%%
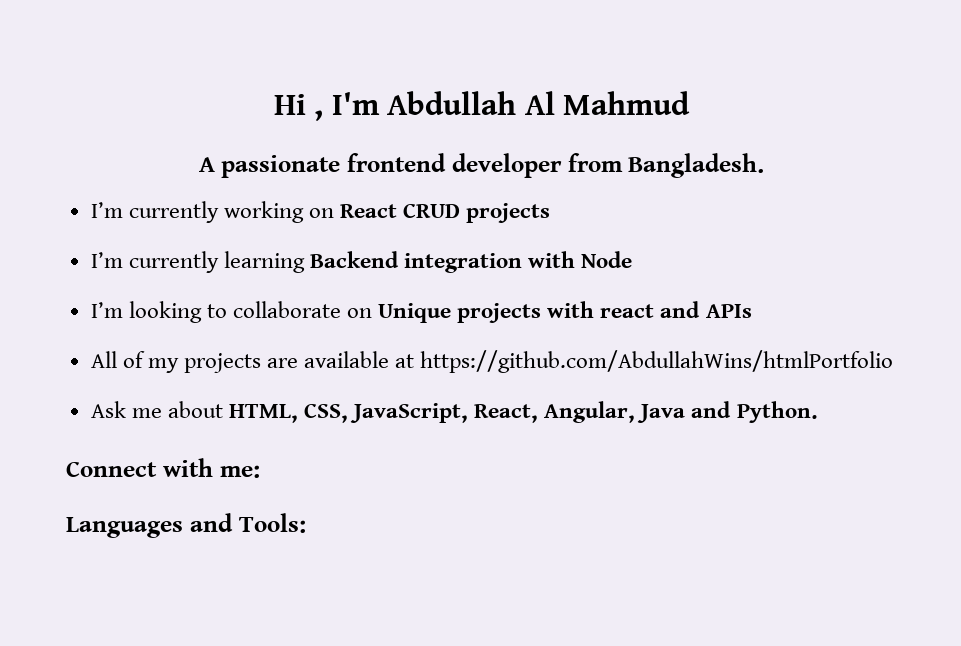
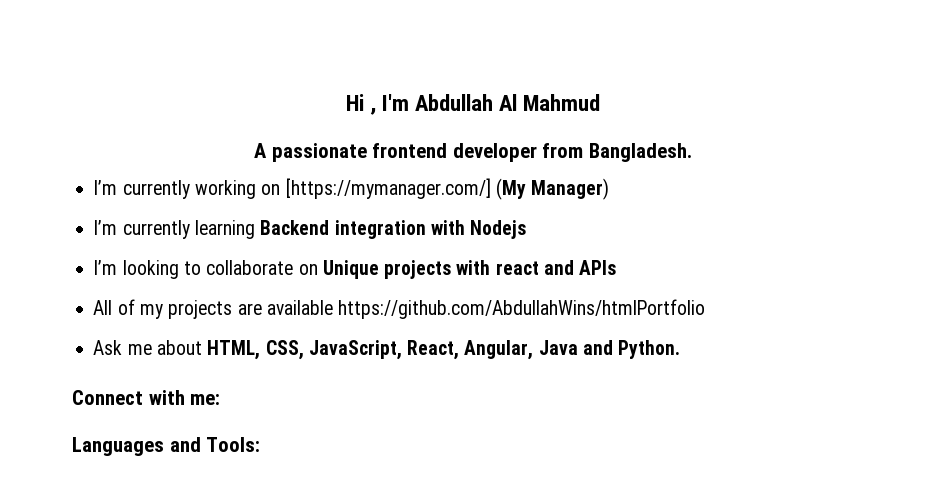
[340,203,551,223] React CRUD projects -> [285,178,610,200] [https://mymanager.com/] (My Manager)
[581,251,633,268] Node -> [470,220,527,239] Nodejs
[395,354,415,368] at -> (333, 307) none

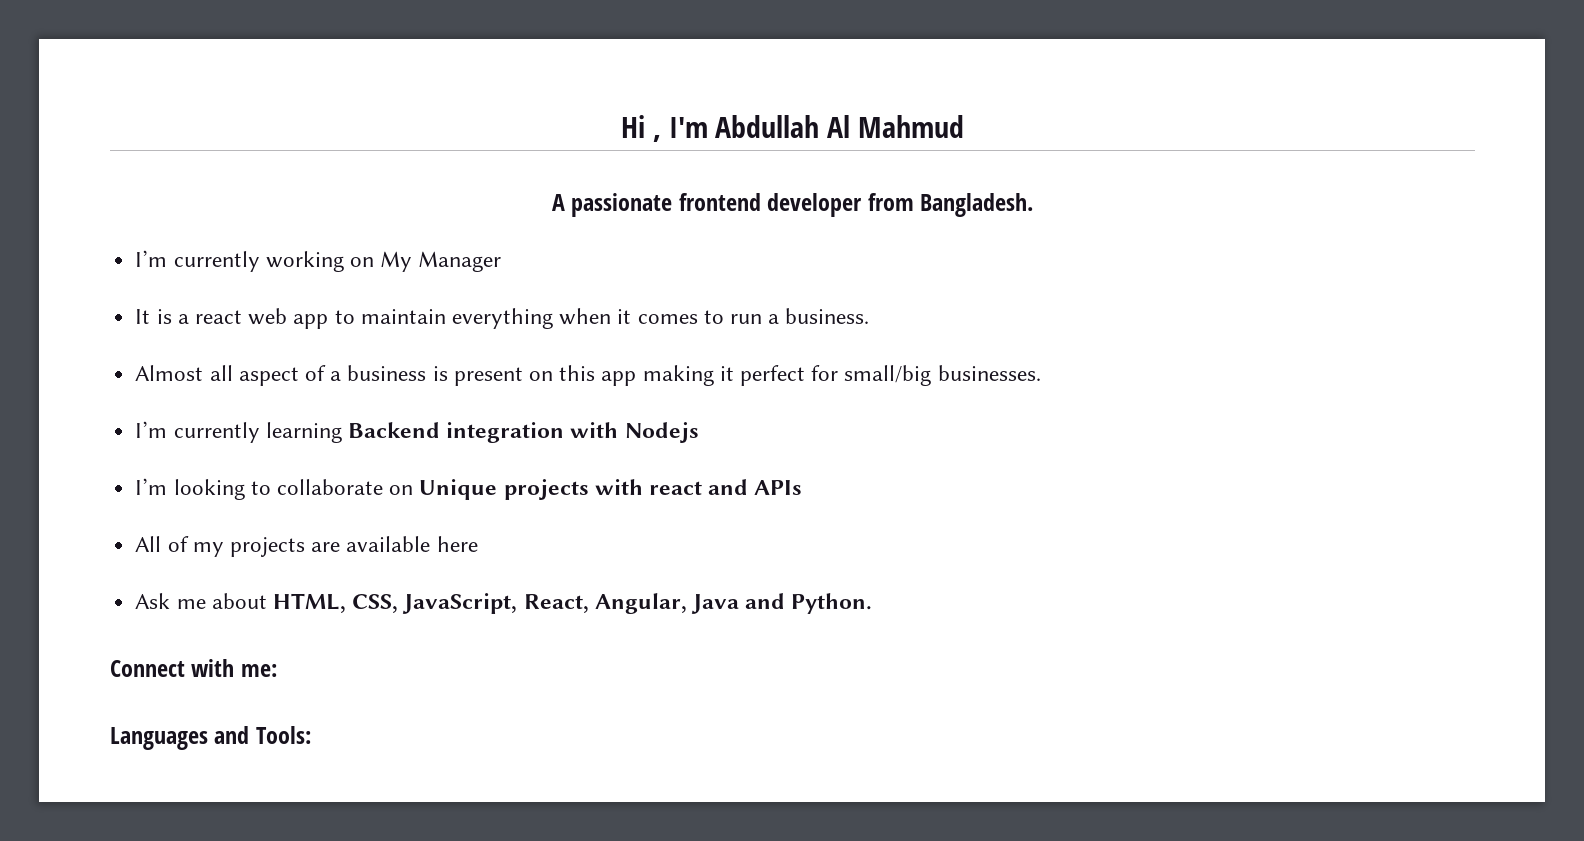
[285,178,610,200] [https://mymanager.com/] (My Manager) -> [380,251,502,272] [135,308,870,329] [135,365,1041,386] My Manager // It is a react web app to maintain everything when it comes to run a business. // Almost all aspect of a business is present on this app making it perfect for small/big businesses.
[338,299,706,319] https://github.com/AbdullahWins/htmlPortfolio -> [436,536,478,552] here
%%
Reproduce exactly the line containing "[395,354,415,368] at -> (333, 307) none" and every line after it in the material above, up to and including the last. Exclude all pictures.

Answer space:
[395,354,415,368] at -> (333, 307) none

[285,178,610,200] [https://mymanager.com/] (My Manager) -> [380,251,502,272] [135,308,870,329] [135,365,1041,386] My Manager // It is a react web app to maintain everything when it comes to run a business. // Almost all aspect of a business is present on this app making it perfect for small/big businesses.
[338,299,706,319] https://github.com/AbdullahWins/htmlPortfolio -> [436,536,478,552] here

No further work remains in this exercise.